### Activity
An exact restatement of every record is required.

### Provided data

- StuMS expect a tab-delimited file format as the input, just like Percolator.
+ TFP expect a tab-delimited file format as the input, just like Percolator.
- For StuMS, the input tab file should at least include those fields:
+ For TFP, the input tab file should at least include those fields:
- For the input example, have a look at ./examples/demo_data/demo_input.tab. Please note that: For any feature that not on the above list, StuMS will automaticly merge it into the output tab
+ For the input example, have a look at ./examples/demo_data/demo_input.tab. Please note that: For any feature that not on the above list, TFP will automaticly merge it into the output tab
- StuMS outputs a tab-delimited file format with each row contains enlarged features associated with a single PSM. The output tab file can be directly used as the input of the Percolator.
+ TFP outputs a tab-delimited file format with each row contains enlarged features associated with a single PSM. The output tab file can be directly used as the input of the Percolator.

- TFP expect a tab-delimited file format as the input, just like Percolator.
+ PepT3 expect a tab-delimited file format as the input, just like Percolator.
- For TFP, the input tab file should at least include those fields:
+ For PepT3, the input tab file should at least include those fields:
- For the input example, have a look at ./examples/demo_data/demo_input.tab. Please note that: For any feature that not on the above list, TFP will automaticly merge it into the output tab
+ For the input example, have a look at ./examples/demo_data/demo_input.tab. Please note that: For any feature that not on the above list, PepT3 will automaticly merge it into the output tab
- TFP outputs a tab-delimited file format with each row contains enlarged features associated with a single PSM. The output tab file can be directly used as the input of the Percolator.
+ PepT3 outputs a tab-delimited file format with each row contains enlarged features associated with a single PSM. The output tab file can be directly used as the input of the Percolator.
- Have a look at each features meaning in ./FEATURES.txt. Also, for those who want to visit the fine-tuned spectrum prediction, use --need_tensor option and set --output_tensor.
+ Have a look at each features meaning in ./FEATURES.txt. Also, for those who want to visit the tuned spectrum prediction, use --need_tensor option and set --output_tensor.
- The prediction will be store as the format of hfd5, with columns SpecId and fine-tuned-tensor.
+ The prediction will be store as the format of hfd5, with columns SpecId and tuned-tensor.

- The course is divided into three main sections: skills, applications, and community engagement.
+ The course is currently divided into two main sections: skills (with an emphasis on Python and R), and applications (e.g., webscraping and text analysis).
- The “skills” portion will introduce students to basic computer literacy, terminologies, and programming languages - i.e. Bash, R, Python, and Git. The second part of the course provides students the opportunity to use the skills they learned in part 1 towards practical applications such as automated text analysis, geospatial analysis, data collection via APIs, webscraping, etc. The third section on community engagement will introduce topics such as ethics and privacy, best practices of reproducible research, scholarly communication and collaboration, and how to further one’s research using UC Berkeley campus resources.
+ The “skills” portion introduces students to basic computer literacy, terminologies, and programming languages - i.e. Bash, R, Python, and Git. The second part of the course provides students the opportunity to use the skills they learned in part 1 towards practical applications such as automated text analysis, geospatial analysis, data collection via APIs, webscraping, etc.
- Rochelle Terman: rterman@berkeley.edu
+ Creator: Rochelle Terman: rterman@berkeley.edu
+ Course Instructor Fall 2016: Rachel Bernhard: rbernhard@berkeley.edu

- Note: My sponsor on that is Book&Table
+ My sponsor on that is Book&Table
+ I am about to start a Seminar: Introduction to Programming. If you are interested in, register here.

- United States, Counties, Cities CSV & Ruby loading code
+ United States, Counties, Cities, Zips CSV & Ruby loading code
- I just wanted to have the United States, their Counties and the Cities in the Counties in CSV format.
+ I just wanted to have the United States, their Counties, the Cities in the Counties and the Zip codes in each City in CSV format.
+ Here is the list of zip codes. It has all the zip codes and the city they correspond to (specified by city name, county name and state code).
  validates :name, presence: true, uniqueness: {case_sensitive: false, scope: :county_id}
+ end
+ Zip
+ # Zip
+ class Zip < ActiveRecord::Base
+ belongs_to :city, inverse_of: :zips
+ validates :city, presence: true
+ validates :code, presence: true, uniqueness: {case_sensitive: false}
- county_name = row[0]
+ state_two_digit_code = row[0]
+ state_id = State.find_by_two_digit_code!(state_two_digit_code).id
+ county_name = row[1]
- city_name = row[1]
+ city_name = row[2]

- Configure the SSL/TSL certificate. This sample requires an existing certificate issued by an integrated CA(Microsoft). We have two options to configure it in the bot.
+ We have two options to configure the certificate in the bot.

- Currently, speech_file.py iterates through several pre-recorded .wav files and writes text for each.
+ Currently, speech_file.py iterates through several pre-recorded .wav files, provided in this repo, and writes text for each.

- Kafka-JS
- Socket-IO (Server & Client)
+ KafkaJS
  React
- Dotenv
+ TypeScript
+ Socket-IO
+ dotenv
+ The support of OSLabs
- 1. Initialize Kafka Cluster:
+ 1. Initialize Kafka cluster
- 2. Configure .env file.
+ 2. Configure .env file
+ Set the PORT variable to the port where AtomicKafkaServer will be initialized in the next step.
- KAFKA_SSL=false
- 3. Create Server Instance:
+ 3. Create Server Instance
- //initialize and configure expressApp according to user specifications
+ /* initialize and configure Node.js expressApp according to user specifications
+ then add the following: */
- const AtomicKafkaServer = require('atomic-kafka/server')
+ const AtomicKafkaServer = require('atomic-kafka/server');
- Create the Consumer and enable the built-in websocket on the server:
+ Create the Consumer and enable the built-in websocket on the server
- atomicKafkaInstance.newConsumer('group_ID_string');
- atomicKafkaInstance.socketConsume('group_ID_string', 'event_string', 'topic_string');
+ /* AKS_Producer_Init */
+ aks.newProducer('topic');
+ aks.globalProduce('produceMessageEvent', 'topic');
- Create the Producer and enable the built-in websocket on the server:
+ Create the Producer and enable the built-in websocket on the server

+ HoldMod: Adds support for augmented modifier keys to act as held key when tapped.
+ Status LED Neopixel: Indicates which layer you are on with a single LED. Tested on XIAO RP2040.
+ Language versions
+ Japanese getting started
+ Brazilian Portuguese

### Response for this exercise
- StuMS expect a tab-delimited file format as the input, just like Percolator.
+ TFP expect a tab-delimited file format as the input, just like Percolator.
- For StuMS, the input tab file should at least include those fields:
+ For TFP, the input tab file should at least include those fields:
- For the input example, have a look at ./examples/demo_data/demo_input.tab. Please note that: For any feature that not on the above list, StuMS will automaticly merge it into the output tab
+ For the input example, have a look at ./examples/demo_data/demo_input.tab. Please note that: For any feature that not on the above list, TFP will automaticly merge it into the output tab
- StuMS outputs a tab-delimited file format with each row contains enlarged features associated with a single PSM. The output tab file can be directly used as the input of the Percolator.
+ TFP outputs a tab-delimited file format with each row contains enlarged features associated with a single PSM. The output tab file can be directly used as the input of the Percolator.

- TFP expect a tab-delimited file format as the input, just like Percolator.
+ PepT3 expect a tab-delimited file format as the input, just like Percolator.
- For TFP, the input tab file should at least include those fields:
+ For PepT3, the input tab file should at least include those fields:
- For the input example, have a look at ./examples/demo_data/demo_input.tab. Please note that: For any feature that not on the above list, TFP will automaticly merge it into the output tab
+ For the input example, have a look at ./examples/demo_data/demo_input.tab. Please note that: For any feature that not on the above list, PepT3 will automaticly merge it into the output tab
- TFP outputs a tab-delimited file format with each row contains enlarged features associated with a single PSM. The output tab file can be directly used as the input of the Percolator.
+ PepT3 outputs a tab-delimited file format with each row contains enlarged features associated with a single PSM. The output tab file can be directly used as the input of the Percolator.
- Have a look at each features meaning in ./FEATURES.txt. Also, for those who want to visit the fine-tuned spectrum prediction, use --need_tensor option and set --output_tensor.
+ Have a look at each features meaning in ./FEATURES.txt. Also, for those who want to visit the tuned spectrum prediction, use --need_tensor option and set --output_tensor.
- The prediction will be store as the format of hfd5, with columns SpecId and fine-tuned-tensor.
+ The prediction will be store as the format of hfd5, with columns SpecId and tuned-tensor.

- The course is divided into three main sections: skills, applications, and community engagement.
+ The course is currently divided into two main sections: skills (with an emphasis on Python and R), and applications (e.g., webscraping and text analysis).
- The “skills” portion will introduce students to basic computer literacy, terminologies, and programming languages - i.e. Bash, R, Python, and Git. The second part of the course provides students the opportunity to use the skills they learned in part 1 towards practical applications such as automated text analysis, geospatial analysis, data collection via APIs, webscraping, etc. The third section on community engagement will introduce topics such as ethics and privacy, best practices of reproducible research, scholarly communication and collaboration, and how to further one’s research using UC Berkeley campus resources.
+ The “skills” portion introduces students to basic computer literacy, terminologies, and programming languages - i.e. Bash, R, Python, and Git. The second part of the course provides students the opportunity to use the skills they learned in part 1 towards practical applications such as automated text analysis, geospatial analysis, data collection via APIs, webscraping, etc.
- Rochelle Terman: rterman@berkeley.edu
+ Creator: Rochelle Terman: rterman@berkeley.edu
+ Course Instructor Fall 2016: Rachel Bernhard: rbernhard@berkeley.edu

- Note: My sponsor on that is Book&Table
+ My sponsor on that is Book&Table
+ I am about to start a Seminar: Introduction to Programming. If you are interested in, register here.

- United States, Counties, Cities CSV & Ruby loading code
+ United States, Counties, Cities, Zips CSV & Ruby loading code
- I just wanted to have the United States, their Counties and the Cities in the Counties in CSV format.
+ I just wanted to have the United States, their Counties, the Cities in the Counties and the Zip codes in each City in CSV format.
+ Here is the list of zip codes. It has all the zip codes and the city they correspond to (specified by city name, county name and state code).
  validates :name, presence: true, uniqueness: {case_sensitive: false, scope: :county_id}
+ end
+ Zip
+ # Zip
+ class Zip < ActiveRecord::Base
+ belongs_to :city, inverse_of: :zips
+ validates :city, presence: true
+ validates :code, presence: true, uniqueness: {case_sensitive: false}
- county_name = row[0]
+ state_two_digit_code = row[0]
+ state_id = State.find_by_two_digit_code!(state_two_digit_code).id
+ county_name = row[1]
- city_name = row[1]
+ city_name = row[2]

- Configure the SSL/TSL certificate. This sample requires an existing certificate issued by an integrated CA(Microsoft). We have two options to configure it in the bot.
+ We have two options to configure the certificate in the bot.

- Currently, speech_file.py iterates through several pre-recorded .wav files and writes text for each.
+ Currently, speech_file.py iterates through several pre-recorded .wav files, provided in this repo, and writes text for each.

- Kafka-JS
- Socket-IO (Server & Client)
+ KafkaJS
  React
- Dotenv
+ TypeScript
+ Socket-IO
+ dotenv
+ The support of OSLabs
- 1. Initialize Kafka Cluster:
+ 1. Initialize Kafka cluster
- 2. Configure .env file.
+ 2. Configure .env file
+ Set the PORT variable to the port where AtomicKafkaServer will be initialized in the next step.
- KAFKA_SSL=false
- 3. Create Server Instance:
+ 3. Create Server Instance
- //initialize and configure expressApp according to user specifications
+ /* initialize and configure Node.js expressApp according to user specifications
+ then add the following: */
- const AtomicKafkaServer = require('atomic-kafka/server')
+ const AtomicKafkaServer = require('atomic-kafka/server');
- Create the Consumer and enable the built-in websocket on the server:
+ Create the Consumer and enable the built-in websocket on the server
- atomicKafkaInstance.newConsumer('group_ID_string');
- atomicKafkaInstance.socketConsume('group_ID_string', 'event_string', 'topic_string');
+ /* AKS_Producer_Init */
+ aks.newProducer('topic');
+ aks.globalProduce('produceMessageEvent', 'topic');
- Create the Producer and enable the built-in websocket on the server:
+ Create the Producer and enable the built-in websocket on the server

+ HoldMod: Adds support for augmented modifier keys to act as held key when tapped.
+ Status LED Neopixel: Indicates which layer you are on with a single LED. Tested on XIAO RP2040.
+ Language versions
+ Japanese getting started
+ Brazilian Portuguese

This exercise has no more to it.